Beta-defensins 2 and 3 together promote resistance to Pseudomonas aeruginosa keratitis.

Defensins play an important role in both innate and adaptive immunity due to their antimicrobial, regulatory, and chemotactic effects. Nonetheless, the role of murine beta-defensins (mBD) 3 and 4, the murine homologs of human beta-defensins (hBD) 2 and 3, remains unknown in Pseudomonas aeruginosa keratitis.
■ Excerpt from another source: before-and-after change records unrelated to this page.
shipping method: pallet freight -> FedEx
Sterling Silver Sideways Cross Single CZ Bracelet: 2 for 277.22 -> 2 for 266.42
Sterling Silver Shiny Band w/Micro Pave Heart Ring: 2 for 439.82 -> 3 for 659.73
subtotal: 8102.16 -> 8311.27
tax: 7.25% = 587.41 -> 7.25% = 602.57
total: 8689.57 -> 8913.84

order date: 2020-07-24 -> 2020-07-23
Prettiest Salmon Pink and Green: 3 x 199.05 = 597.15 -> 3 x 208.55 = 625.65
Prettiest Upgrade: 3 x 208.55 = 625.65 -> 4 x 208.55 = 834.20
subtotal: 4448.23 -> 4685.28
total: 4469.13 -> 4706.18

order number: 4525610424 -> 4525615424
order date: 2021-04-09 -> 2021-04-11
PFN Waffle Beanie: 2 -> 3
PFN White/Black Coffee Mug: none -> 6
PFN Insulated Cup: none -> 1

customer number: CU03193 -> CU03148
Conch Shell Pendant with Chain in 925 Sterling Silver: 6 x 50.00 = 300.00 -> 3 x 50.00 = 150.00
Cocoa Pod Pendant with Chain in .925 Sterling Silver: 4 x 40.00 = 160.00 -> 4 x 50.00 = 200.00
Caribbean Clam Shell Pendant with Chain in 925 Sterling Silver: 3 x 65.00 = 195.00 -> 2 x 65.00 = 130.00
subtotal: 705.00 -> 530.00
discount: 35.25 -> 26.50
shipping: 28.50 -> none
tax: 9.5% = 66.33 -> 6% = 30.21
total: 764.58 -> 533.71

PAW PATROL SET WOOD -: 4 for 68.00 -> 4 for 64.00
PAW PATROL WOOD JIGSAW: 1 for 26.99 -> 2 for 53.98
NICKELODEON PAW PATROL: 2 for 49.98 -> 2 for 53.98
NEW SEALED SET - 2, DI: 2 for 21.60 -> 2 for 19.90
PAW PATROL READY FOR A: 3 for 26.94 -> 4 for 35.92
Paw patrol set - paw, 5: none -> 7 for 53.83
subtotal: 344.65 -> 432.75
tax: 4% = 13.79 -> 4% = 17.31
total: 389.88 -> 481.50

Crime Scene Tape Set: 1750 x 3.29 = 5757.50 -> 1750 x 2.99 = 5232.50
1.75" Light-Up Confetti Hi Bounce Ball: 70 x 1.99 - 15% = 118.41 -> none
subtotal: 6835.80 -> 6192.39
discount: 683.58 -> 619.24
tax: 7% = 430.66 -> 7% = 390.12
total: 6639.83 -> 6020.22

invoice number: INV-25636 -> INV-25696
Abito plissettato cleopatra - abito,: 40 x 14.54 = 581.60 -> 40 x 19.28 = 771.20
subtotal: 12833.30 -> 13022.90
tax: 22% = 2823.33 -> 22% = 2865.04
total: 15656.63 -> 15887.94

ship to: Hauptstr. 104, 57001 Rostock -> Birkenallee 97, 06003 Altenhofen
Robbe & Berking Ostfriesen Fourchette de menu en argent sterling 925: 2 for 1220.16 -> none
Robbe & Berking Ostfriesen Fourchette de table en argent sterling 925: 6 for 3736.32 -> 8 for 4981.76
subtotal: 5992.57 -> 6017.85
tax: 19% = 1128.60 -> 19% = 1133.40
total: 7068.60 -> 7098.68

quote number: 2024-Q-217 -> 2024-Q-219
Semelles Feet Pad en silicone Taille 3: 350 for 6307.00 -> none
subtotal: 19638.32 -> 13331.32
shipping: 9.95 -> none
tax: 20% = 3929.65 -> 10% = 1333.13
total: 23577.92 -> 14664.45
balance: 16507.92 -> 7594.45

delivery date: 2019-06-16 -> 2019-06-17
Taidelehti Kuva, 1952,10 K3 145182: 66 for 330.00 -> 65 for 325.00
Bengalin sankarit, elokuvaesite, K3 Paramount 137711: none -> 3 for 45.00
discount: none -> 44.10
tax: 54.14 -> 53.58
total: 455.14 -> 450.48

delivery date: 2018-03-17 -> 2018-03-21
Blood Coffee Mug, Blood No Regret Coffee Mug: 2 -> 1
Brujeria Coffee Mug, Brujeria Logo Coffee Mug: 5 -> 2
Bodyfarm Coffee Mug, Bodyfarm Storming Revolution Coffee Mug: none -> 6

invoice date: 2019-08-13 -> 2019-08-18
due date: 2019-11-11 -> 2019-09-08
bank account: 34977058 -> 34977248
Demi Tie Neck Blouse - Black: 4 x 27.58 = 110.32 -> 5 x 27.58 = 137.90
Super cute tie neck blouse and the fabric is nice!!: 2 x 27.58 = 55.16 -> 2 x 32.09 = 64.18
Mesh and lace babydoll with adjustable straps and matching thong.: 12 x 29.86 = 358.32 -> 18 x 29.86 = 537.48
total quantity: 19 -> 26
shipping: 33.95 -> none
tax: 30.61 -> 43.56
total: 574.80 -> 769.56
This study explored their role in corneal infection and potential synergy with mBD2, a defensin associated with better outcome in this disease. Immunostaining and real-time RT-PCR data demonstrated that mBD3 and mBD4 expression was inducible and differentially regulated in the infected cornea of resistant BALB/c vs susceptible C57BL/6 (B6) mice. Knockdown studies using small interfering RNA treatment indicated that mBD3, but not mBD4, is required in ocular defense. Moreover, in vivo studies demonstrated individual and combined effects of mBD2 and mBD3 that modulate bacterial load, polymorphonuclear neutrophil (PMN) infiltration, and production of IFN-gamma, MIP-2, IL-1beta, TNF-alpha, inducible NO synthase (iNOS), TLR2, TLR4, MyD88, and NF-kappaB. Most notably, bacterial load was increased at 5 days postinfection by silencing either mBD2 or mBD3, but it was elevated at both 1 and 5 days postinfection when silencing both defensins. PMN infiltration was increased at 1 day postinfection by silencing both defensins or mBD3, but not mBD2 alone. iNOS expression was elevated by silencing mBD2, but it was reduced after silencing mBD3 or both defensins. Additionally, cell sources of mBD2 (macrophages, PMN and fibroblasts) and mBD3 (PMN) in corneal stroma were identified by dual label immunostaining after infection. Collectively, the data provide evidence that mBD2 and mBD3 together promote resistance against corneal infection.